» **ASSIGNMENT**
List all lines of the data containing the word "none".

» **RECORDS SHOWN**
····················
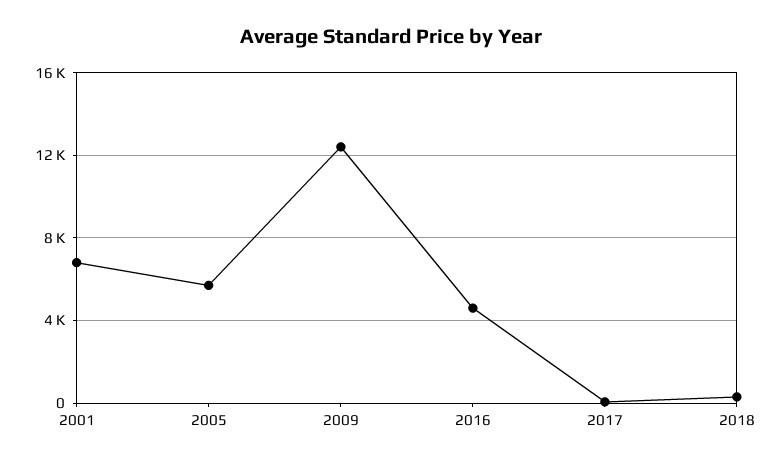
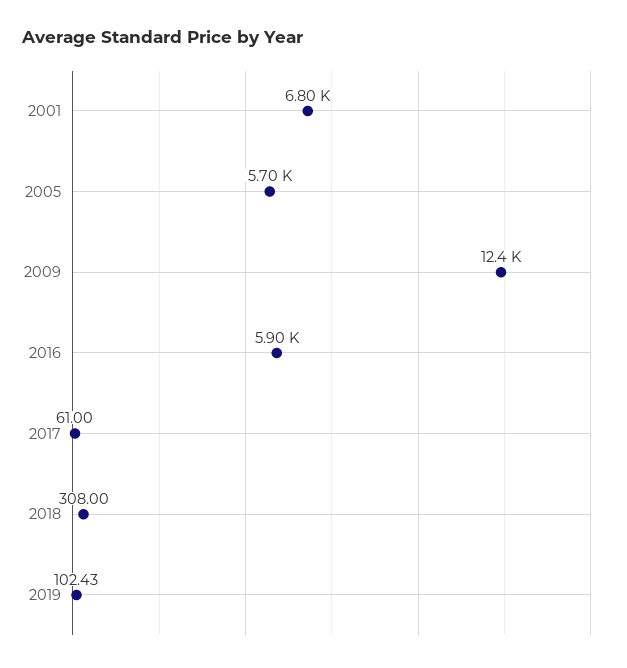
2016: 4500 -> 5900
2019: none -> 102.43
····················
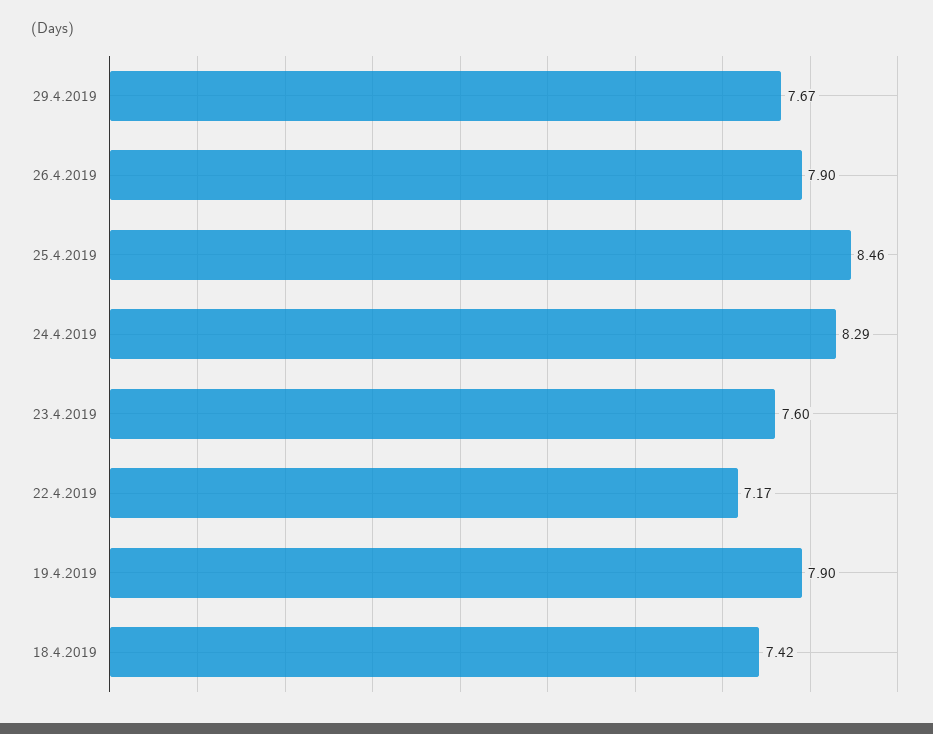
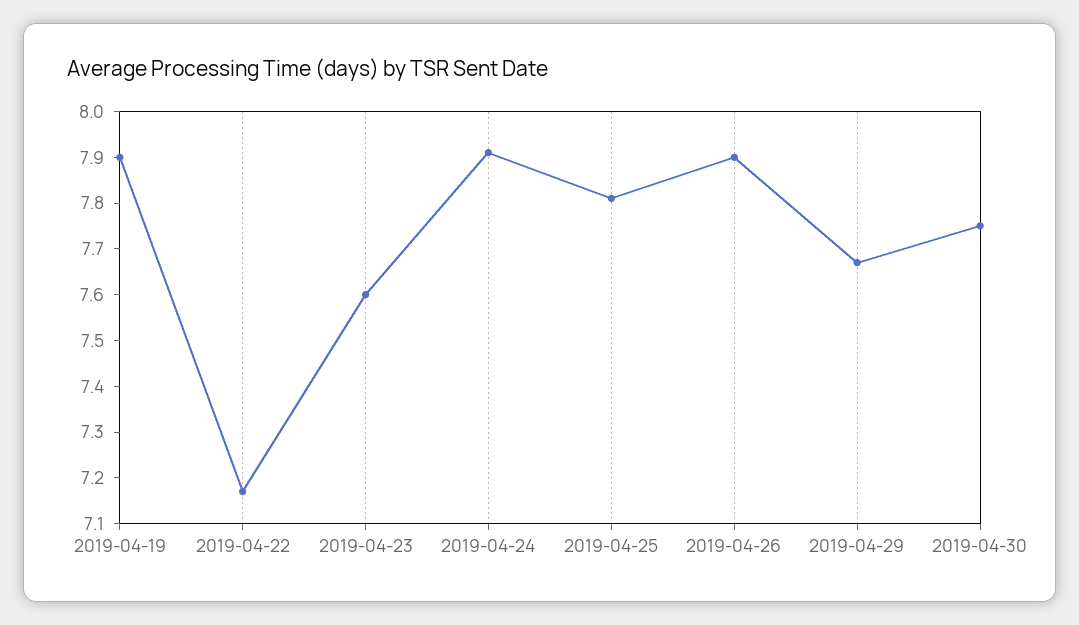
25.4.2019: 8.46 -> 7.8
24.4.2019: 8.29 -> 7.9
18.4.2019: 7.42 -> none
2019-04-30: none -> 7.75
····················
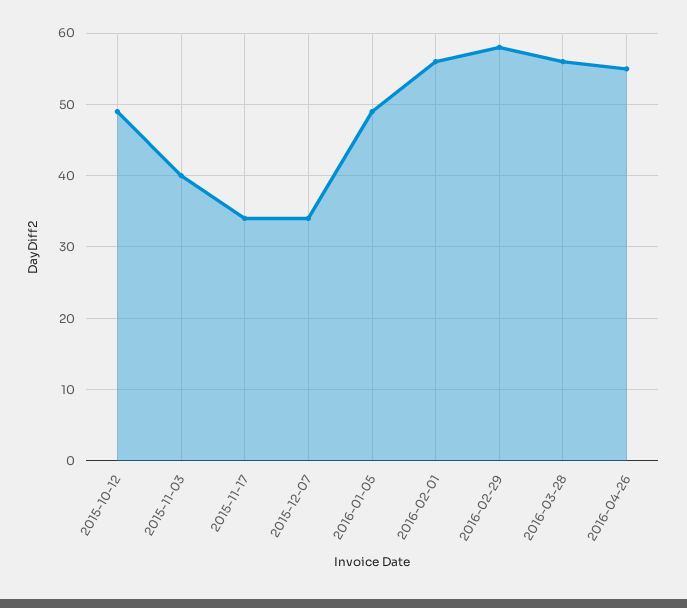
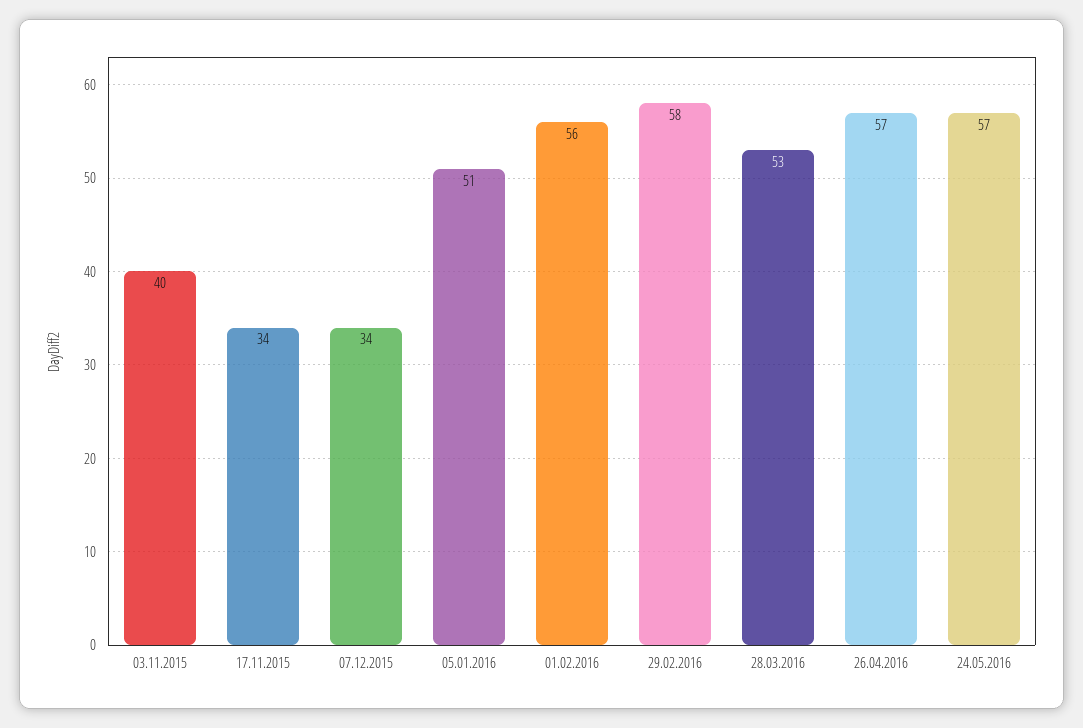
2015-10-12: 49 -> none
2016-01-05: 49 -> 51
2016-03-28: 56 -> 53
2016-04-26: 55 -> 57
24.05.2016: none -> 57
····················
» **ANSWER TO THE PROBLEM**
2019: none -> 102.43
18.4.2019: 7.42 -> none
2019-04-30: none -> 7.75
2015-10-12: 49 -> none
24.05.2016: none -> 57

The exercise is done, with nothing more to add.